Im Ramadan findet sich diesbezüglich eine breite Palette an rechtschaffenen Handlungen, die eine Stärkung der taqwā bewirken. So wird der Fastende zunächst für die Situation notleidender Menschen sensibilisiert, die aufgrund von wirtschaftlichen Umständen, Naturkatastrophen oder Kriegen nicht genug zu essen oder zu trinken haben. Andererseits bewirkt die individuelle oder kollektive Koranrezitation sowie Verrichtung der Gebete am Tag und in der Nacht eine Stärkung des inneren Glaubensgefühls (imān). Derartige Umstände animieren einen Muslim zu einem hohen Grad an Rechtschaffenheit in seinem Leben, die sich z.B. durch ein höheres soziales Engagement oder einer besseren Praktizierung der gottesdienstlichen Handlungen zeigt. Hierbei sollte man den Ramadan allerdings als Ansatz nutzen, um die Rechtschaffenheit nicht nur auf den Moment zu beschränken, sondern über das ganze Jahr hinweg fortzuführen, auch wenn sie gelegentlich etwas abnimmt. Nicht umsonst heißt es in einem Ausspruch des Propheten: „Die beliebtesten (guten) Taten bei Allah sind solche, die regelmäßig verrichtet werden, auch dann, wenn sie gering sind“ (Muslim).

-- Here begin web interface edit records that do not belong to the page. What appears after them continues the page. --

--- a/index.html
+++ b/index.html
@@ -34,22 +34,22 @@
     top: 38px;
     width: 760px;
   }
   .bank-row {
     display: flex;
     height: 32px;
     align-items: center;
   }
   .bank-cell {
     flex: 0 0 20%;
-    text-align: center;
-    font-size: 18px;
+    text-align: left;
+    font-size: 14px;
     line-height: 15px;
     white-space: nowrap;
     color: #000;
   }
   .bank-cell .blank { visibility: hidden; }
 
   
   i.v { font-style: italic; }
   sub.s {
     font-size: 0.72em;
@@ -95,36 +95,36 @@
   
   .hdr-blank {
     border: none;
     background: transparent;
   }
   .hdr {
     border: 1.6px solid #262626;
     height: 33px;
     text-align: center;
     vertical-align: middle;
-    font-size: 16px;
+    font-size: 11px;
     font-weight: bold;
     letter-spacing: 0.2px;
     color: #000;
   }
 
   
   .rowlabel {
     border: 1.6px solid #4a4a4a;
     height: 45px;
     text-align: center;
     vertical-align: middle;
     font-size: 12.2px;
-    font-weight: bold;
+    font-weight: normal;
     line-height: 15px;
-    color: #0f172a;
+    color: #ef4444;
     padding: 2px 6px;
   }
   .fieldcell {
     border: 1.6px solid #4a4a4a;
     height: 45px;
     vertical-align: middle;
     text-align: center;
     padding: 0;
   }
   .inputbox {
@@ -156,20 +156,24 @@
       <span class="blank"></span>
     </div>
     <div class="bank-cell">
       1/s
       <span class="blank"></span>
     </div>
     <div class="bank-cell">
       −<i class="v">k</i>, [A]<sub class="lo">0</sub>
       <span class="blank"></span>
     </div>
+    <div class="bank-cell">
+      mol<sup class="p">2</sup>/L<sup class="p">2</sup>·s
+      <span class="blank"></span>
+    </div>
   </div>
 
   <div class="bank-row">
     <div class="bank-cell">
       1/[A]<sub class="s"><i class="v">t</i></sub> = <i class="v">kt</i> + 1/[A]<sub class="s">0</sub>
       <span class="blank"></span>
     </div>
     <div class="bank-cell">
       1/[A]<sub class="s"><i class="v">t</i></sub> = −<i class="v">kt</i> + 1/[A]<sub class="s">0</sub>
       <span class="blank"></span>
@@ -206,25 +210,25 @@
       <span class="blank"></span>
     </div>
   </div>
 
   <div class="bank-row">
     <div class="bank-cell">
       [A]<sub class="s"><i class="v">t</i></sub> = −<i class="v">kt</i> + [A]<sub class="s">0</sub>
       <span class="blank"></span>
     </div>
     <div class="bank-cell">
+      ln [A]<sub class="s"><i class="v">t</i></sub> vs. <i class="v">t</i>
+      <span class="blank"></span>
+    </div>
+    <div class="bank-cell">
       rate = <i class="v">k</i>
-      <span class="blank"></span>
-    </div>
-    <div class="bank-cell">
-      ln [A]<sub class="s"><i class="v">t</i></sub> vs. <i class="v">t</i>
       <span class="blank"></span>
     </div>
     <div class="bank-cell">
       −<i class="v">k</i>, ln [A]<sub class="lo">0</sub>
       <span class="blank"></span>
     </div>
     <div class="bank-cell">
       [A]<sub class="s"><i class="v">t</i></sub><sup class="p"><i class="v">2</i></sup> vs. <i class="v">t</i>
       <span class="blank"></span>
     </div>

Neben der Solidarität mit bedürftigen Menschen fördert das Fasten die Selbstdisziplin und den Ausgleich im Leben. In besonderer Weise ist das Fasten eine Übung, um einen übermäßigen Nahrungsmittelverzehr, der nach heutigen wissenschaftlichen Erkenntnissen eine Ursache für unterschiedliche Krankheitsbilder darstellt, zu vermeiden. Diesbezüglich lautete bereits die Anweisung des Propheten Muḥammad (s) vor mehr als 1400 Jahren: „Es gibt keinen Behälter (hier: der Magen), den der Mensch in derart übler Weise füllen kann, als seinen Bauch. Dem Sohne Adams genügen einige Bissen, um seinen Rücken aufrecht zu halten. Wenn dies jedoch nicht möglich ist, dann sollte er ein Drittel des Magens für sein Essen, ein Drittel für sein Trinken und ein Drittel für sein freies Atmen vorsehen“ (At-Tirmiḏī).

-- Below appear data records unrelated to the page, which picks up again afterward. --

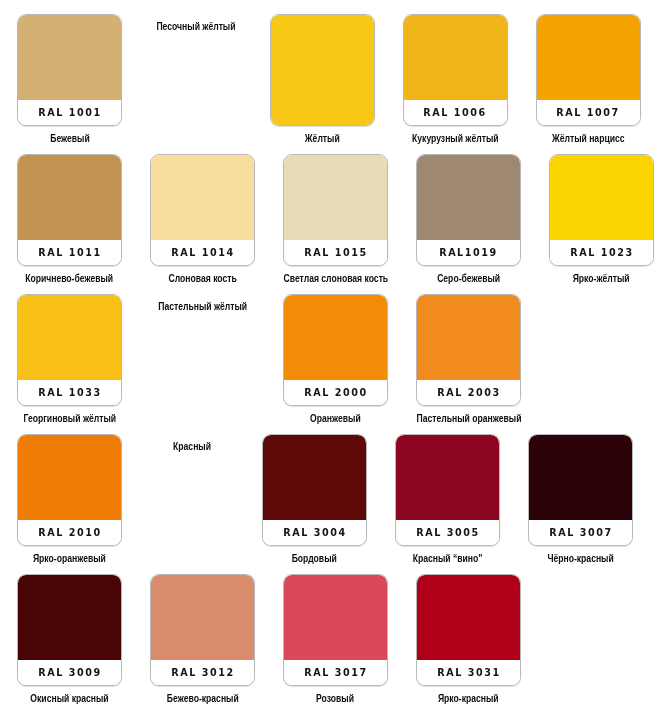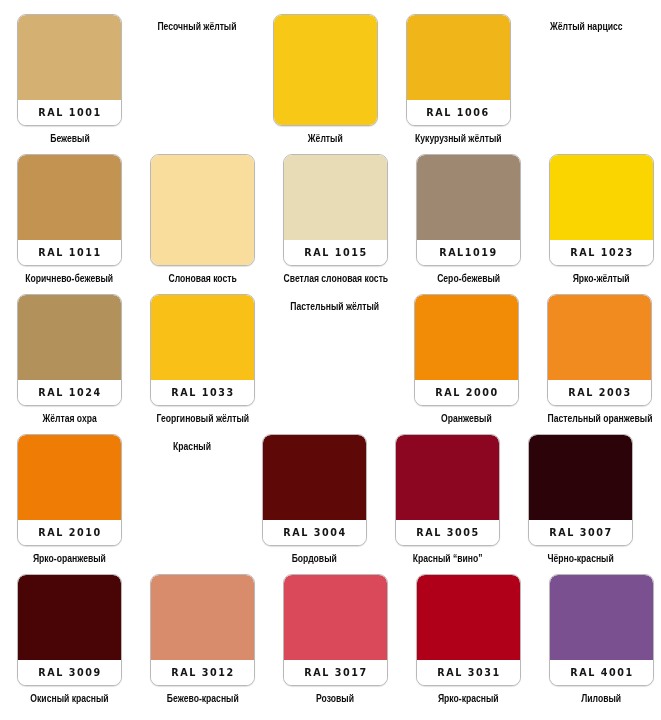--- a/index.html
+++ b/index.html
@@ -119,36 +119,45 @@
       <div class="swatch-cell">
         <div class="swatch-card">
           <div class="swatch-color" style="background: rgb(240, 182, 25);"></div>
           <div class="swatch-code-strip">
             <span class="swatch-code">RAL 1006</span>
           </div>
         </div>
         <div class="swatch-name">Кукурузный жёлтый</div>
       </div>
       <div class="swatch-cell">
+        <div class="swatch-card">
+          <div class="swatch-color" style="background: rgb(245, 163, 0);"></div>
+          <div class="swatch-code-strip">
+            <span class="swatch-code">RAL 1007</span>
+          </div>
+        </div>
         <div class="swatch-name">Жёлтый нарцисс</div>
       </div>
     </div>
     <div class="swatch-row">
       <div class="swatch-cell">
         <div class="swatch-card">
           <div class="swatch-color" style="background: rgb(194, 147, 81);"></div>
           <div class="swatch-code-strip">
             <span class="swatch-code">RAL 1011</span>
           </div>
         </div>
         <div class="swatch-name">Коричнево-бежевый</div>
       </div>
       <div class="swatch-cell">
         <div class="swatch-card">
           <div class="swatch-color" style="background: rgb(248, 221, 156);"></div>
+          <div class="swatch-code-strip">
+            <span class="swatch-code">RAL 1014</span>
+          </div>
         </div>
         <div class="swatch-name">Слоновая кость</div>
       </div>
       <div class="swatch-cell">
         <div class="swatch-card">
           <div class="swatch-color" style="background: rgb(231, 220, 181);"></div>
           <div class="swatch-code-strip">
             <span class="swatch-code">RAL 1015</span>
           </div>
         </div>
@@ -169,29 +178,20 @@
           <div class="swatch-code-strip">
             <span class="swatch-code">RAL 1023</span>
           </div>
         </div>
         <div class="swatch-name">Ярко-жёлтый</div>
       </div>
     </div>
     <div class="swatch-row">
       <div class="swatch-cell">
         <div class="swatch-card">
-          <div class="swatch-color" style="background: rgb(179, 145, 90);"></div>
-          <div class="swatch-code-strip">
-            <span class="swatch-code">RAL 1024</span>
-          </div>
-        </div>
-        <div class="swatch-name">Жёлтая охра</div>
-      </div>
-      <div class="swatch-cell">
-        <div class="swatch-card">
           <div class="swatch-color" style="background: rgb(249, 192, 24);"></div>
           <div class="swatch-code-strip">
             <span class="swatch-code">RAL 1033</span>
           </div>
         </div>
         <div class="swatch-name">Георгиновый жёлтый</div>
       </div>
       <div class="swatch-cell">
         <div class="swatch-name">Пастельный жёлтый</div>
       </div>
@@ -285,23 +285,14 @@
       </div>
       <div class="swatch-cell">
         <div class="swatch-card">
           <div class="swatch-color" style="background: rgb(176, 0, 25);"></div>
           <div class="swatch-code-strip">
             <span class="swatch-code">RAL 3031</span>
           </div>
         </div>
         <div class="swatch-name">Ярко-красный</div>
       </div>
-      <div class="swatch-cell">
-        <div class="swatch-card">
-          <div class="swatch-color" style="background: rgb(122, 80, 145);"></div>
-          <div class="swatch-code-strip">
-            <span class="swatch-code">RAL 4001</span>
-          </div>
-        </div>
-        <div class="swatch-name">Лиловый</div>
-      </div>
     </div>
   </div>
 
 </body></html>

Selbstdisziplin als Konsequenz des Fastens kann weiterhin zur Folge haben, dass man sich bestimmten Dingen entzieht, die einer Beeinträchtigung der Gesundheit gleichkommen und besonders in zivilisierten Gesellschaften verbreitet sind. Dazu zählt zweifellos der Tabakrauch, dessen Konsum aus islamischen Gründen nicht nur aus Gründen der Geldverschwendung, sondern ebenfalls aufgrund der negativen gesundheitlichen Folgen äußerst bedenklich ist.
„Der Gläubige (muʾmin) im Verhältnis zu einem anderen Gläubigen gleicht einem fest zusammengefügten Bau, [dessen Bausteine] sich gegenseitig anziehen“ (Buḫarī). In dieser Weise beschrieb der Prophet Muḥammad (s) den Zusammenhalt, den die muslimische Umma in der Regel als charakteristisches Merkmal tragen sollte. Interne Streitigkeiten aufgrund von verschiedenen theologischen Ansichten, politischen Motivationen oder persönlichen Neigungen führen jedoch leider immer wieder dazu, dass die erwähnte Anweisung des Propheten (s) von den Anhängern seiner Botschaft nicht beherzigt wird.

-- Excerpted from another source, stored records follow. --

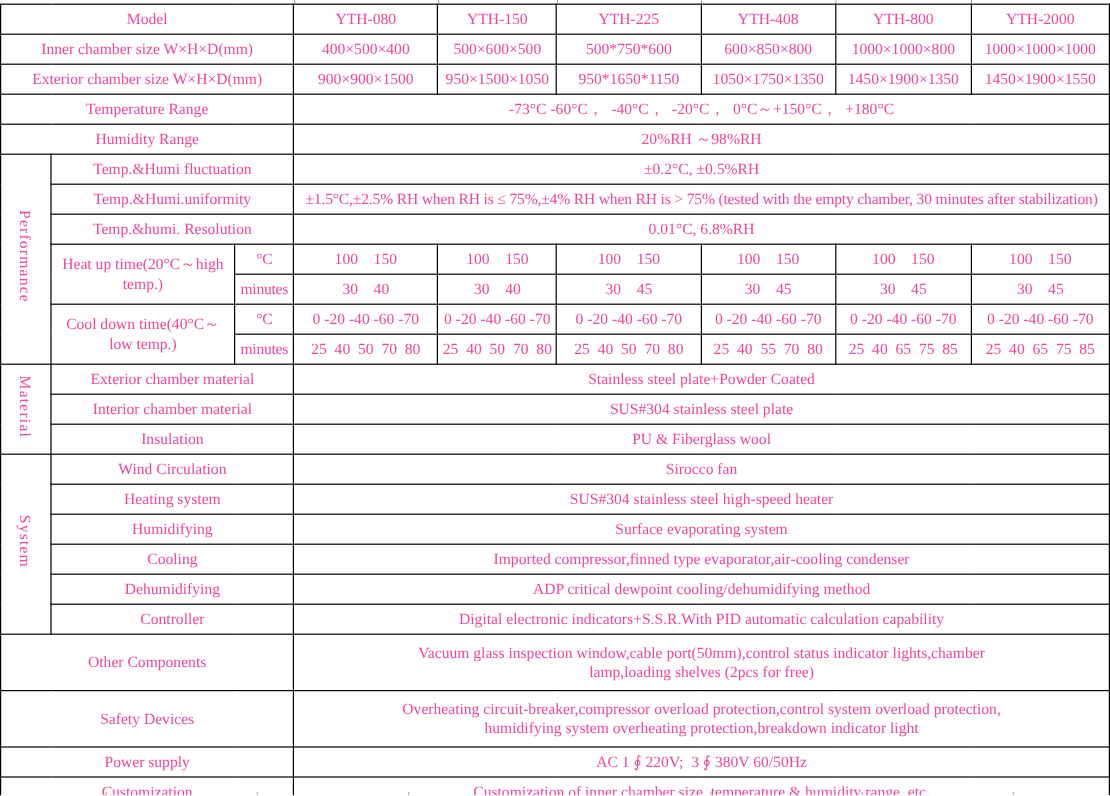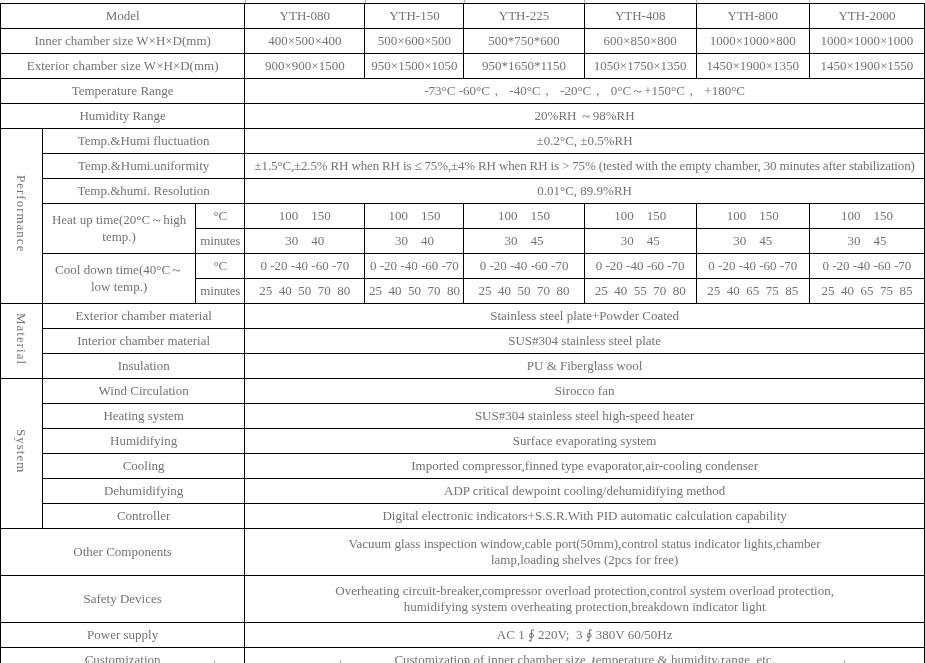--- a/index.html
+++ b/index.html
@@ -1,21 +1,21 @@
 <!DOCTYPE html>
 <html><head>
 <meta charset="utf-8">
 <style>
   html,body { margin:0; padding:0; background:#ffffff; }
   .sheet {
     position:relative;
     width:925px; height:663px;
     background:#ffffff;
     font-family:"Liberation Serif","DejaVu Serif",serif;
-    color:#737373;
+    color:#ec4899;
     overflow:hidden;
   }
   table.spec {
     position:absolute; top:3px; left:0;
     width:925px;
     border-collapse:collapse;
     table-layout:fixed;
   }
   table.spec td {
     border:1px solid #000;
@@ -120,21 +120,21 @@
       <td colspan="6" class="shift">±0.2°C, ±0.5%RH</td>
     </tr>
 
     <tr>
       <td colspan="2" class="l">Temp.&amp;Humi.uniformity</td>
       <td colspan="6" class="fit">±1.5°C,±2.5% RH when RH is ≤ 75%,±4% RH when RH is &gt; 75% (tested with the empty chamber, 30 minutes after stabilization)</td>
     </tr>
 
     <tr>
       <td colspan="2" class="l">Temp.&amp;humi. Resolution</td>
-      <td colspan="6" class="shift">0.01°C, 89.9%RH</td>
+      <td colspan="6" class="shift">0.01°C, 6.8%RH</td>
     </tr>
 
     <tr>
       <td rowspan="2" class="l">Heat up time(20°C～high temp.)</td>
       <td class="unit">°C</td>
       <td class="pre">100    150</td>
       <td class="pre">100    150</td>
       <td class="pre">100    150</td>
       <td class="pre">100    150</td>
       <td class="pre">100    150</td>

Im Zuge dieser gelegentlichen Disharmonie erscheint der Ramadan, um die Muslime an den wichtigen Grundsatz des Zusammenhalts und der gegenseitigen Achtung zu erinnern. Denn in diesem Monat erfolgt das Fasten vom frühen Morgen bis zum Sonnenuntergang nach einem einheitlichen Muster, der für die Muslime auf dem gesamten Globus ungeachtet ihrer Nationalität, Kultur, ihrem sozialen Status und selbstverständlich auch ihrer theologischen Ausrichtung verbindlich ist. Dass diese Vielfalt eigentlich eine untergeordnete Rolle spielen sollte, zeigt sich, wenn die Muslime gemeinsam das Fasten brechen oder abends das Tarāwīḥ- und Tahaǧǧud-Gebet in der Moschee verrichten und dabei diesen Differenzen keinen erheblichen Wert beimessen.
Kurz gesagt: Was man aus dem Ramadan mitnimmt ist nicht eine bloße Enthaltung von Nahrungsmitteln, Getränken und sexuellem Genuss, sondern eine Reihe von positiven Erfahrungen auf individueller, glaubenspraktischer und sozialer Ebene!